# 2 apts, same tax ID, 2 different disciplines



## 1073358 (Dec 29, 2008)

Is there any hope of us getting paid for both appts if a patient sees a psychologist and a psychiatrist on same day, same clinic, same tax id, but 2 different disciplines? Where can I find something in writing on this? One apt for med mgmt and one for therapy


----------



## ARCPC9491 (Jan 3, 2009)

*you can try*

if you can prove that the provider is specialized in a certain area distinct from the other, you can appeal it and have a decent chance at getting paid.

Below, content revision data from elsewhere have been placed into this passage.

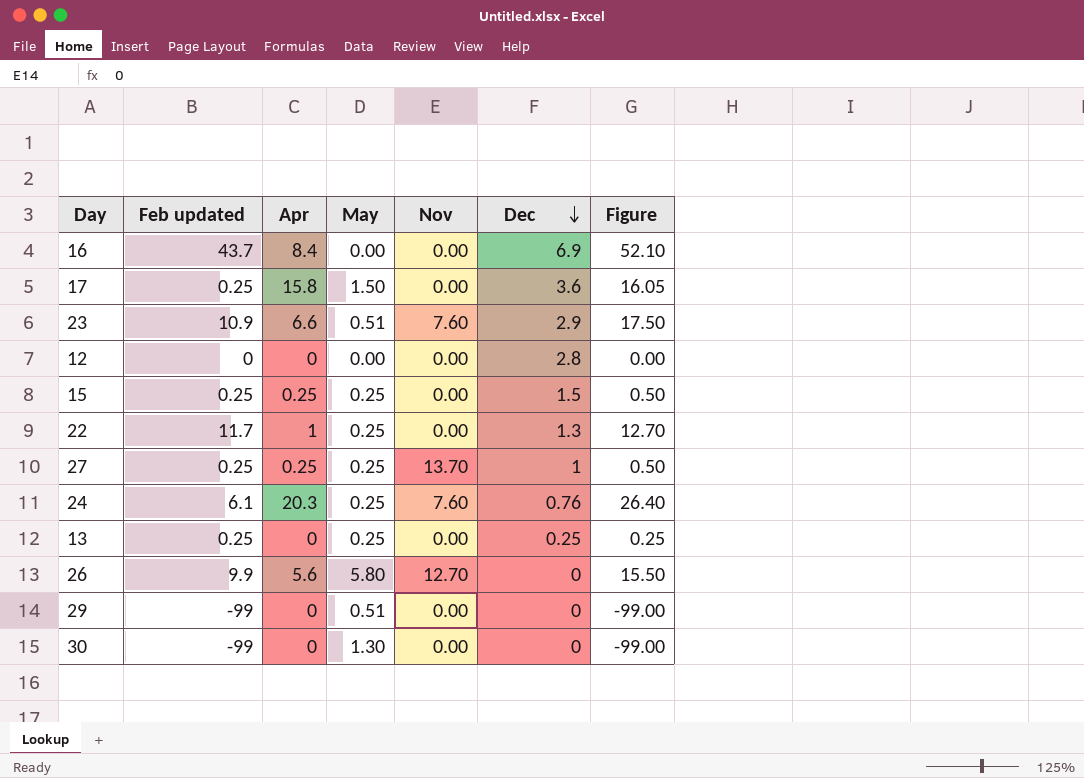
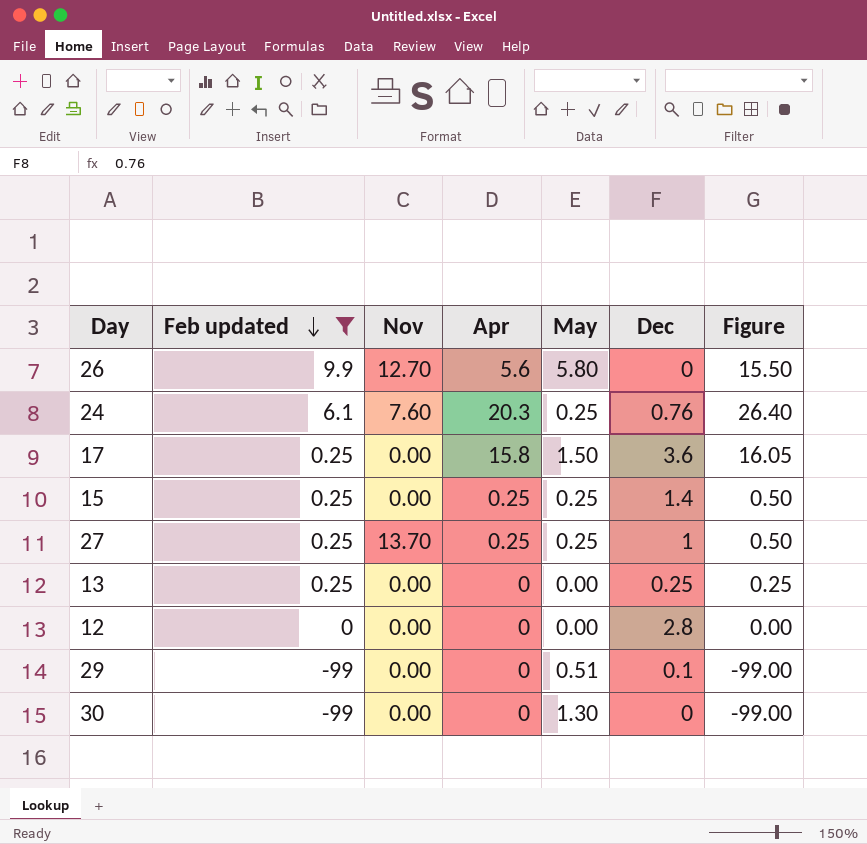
filter: none -> Feb updated <= 9.9
row order: Dec descending -> Feb updated descending
column Nov | position: 5 -> 3
15 | Dec: 1.5 -> 1.4
13 | May: 0.25 -> 0.00
29 | Dec: 0 -> 0.1

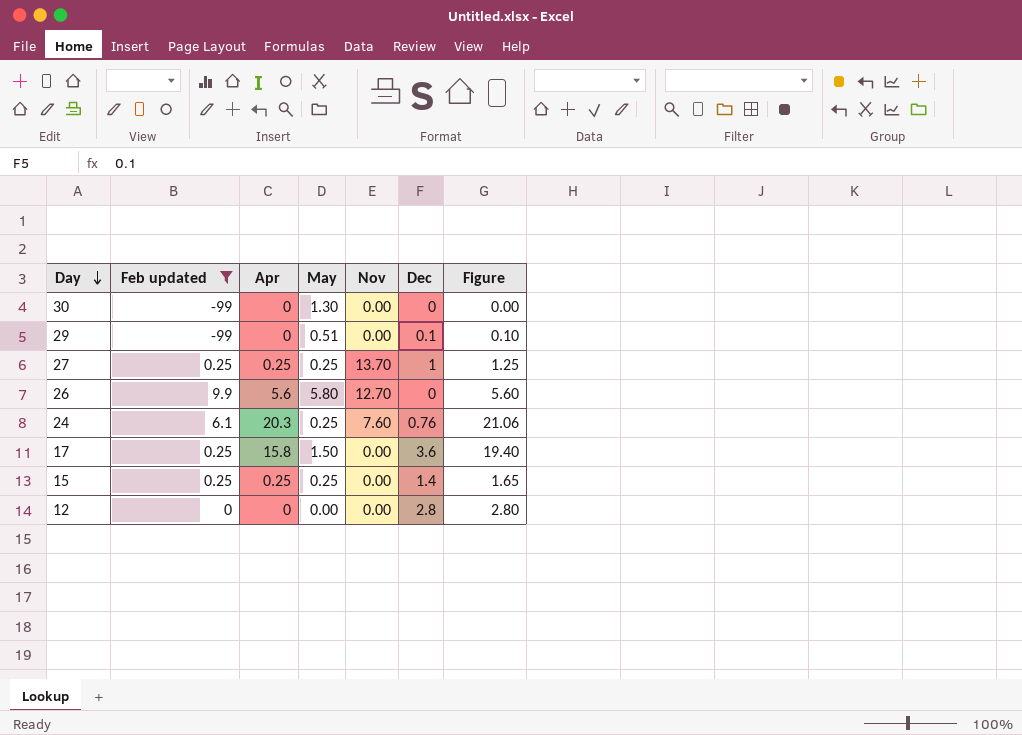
row order: Feb updated descending -> Day descending
column Nov | position: 3 -> 5
column Figure | formula: [Feb updated] + [Apr] -> [Apr] + [Dec]
row 13: 0.25 | 0.00 | 0 | 0.00 | 0.25 | 0.25 -> none

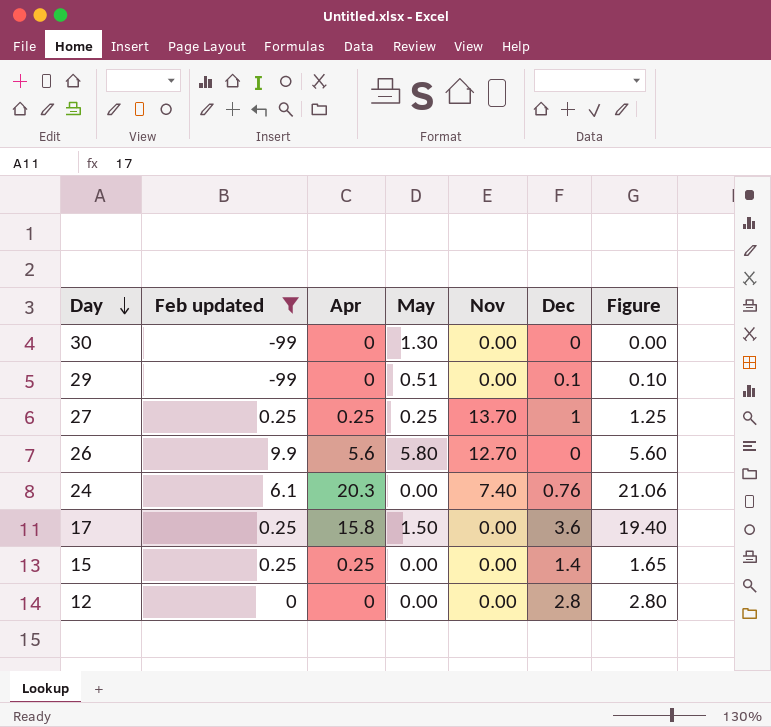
24 | May: 0.25 -> 0.00
24 | Nov: 7.60 -> 7.40
15 | May: 0.25 -> 0.00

i have this same issue when a cardiologist and an electrophysiologist (same practice, same tax id) see a patient on the same day. the cardiologist is strictly non-interventional ... the electrophysiologist is an area of expertise, a branch of cardiology ... though they are both considered "cardiologists" 

i have been very successful on an appeal basis. (even medicare) it's not therapy or medication management but same concept. good luck!!


----------



## Claudia Yoakum-Watson (Jan 4, 2009)

There seems to be some confusion between the clinical and coding definitions of "med management".  From a coding perspective "med management" is done by the MD (psychiatrist) and the correct code is 90862. (90862 Pharmacologic management, including prescription, use, and review of medication with no more than minimal medical psychotherapy) This involves minimal therapy and is not a time base code.    

However, many clinical practices view "med management" as a “15 minute appt” and code it as one of the psychotherapy with E/M codes. (e.g. 90805, 90807, 90809 Individual psychotherapy, insight oriented, behavior modifying and/or supportive, in an office or outpatient facility… with medical evaluation and management services)

In my experience working with both the clinical and coding perspectives, I've found this situation is usually a psychotherapy session with the psychologist and med management (90862) by the psychiatrist.  If this is the situation, both services are billable according to the NCCI. 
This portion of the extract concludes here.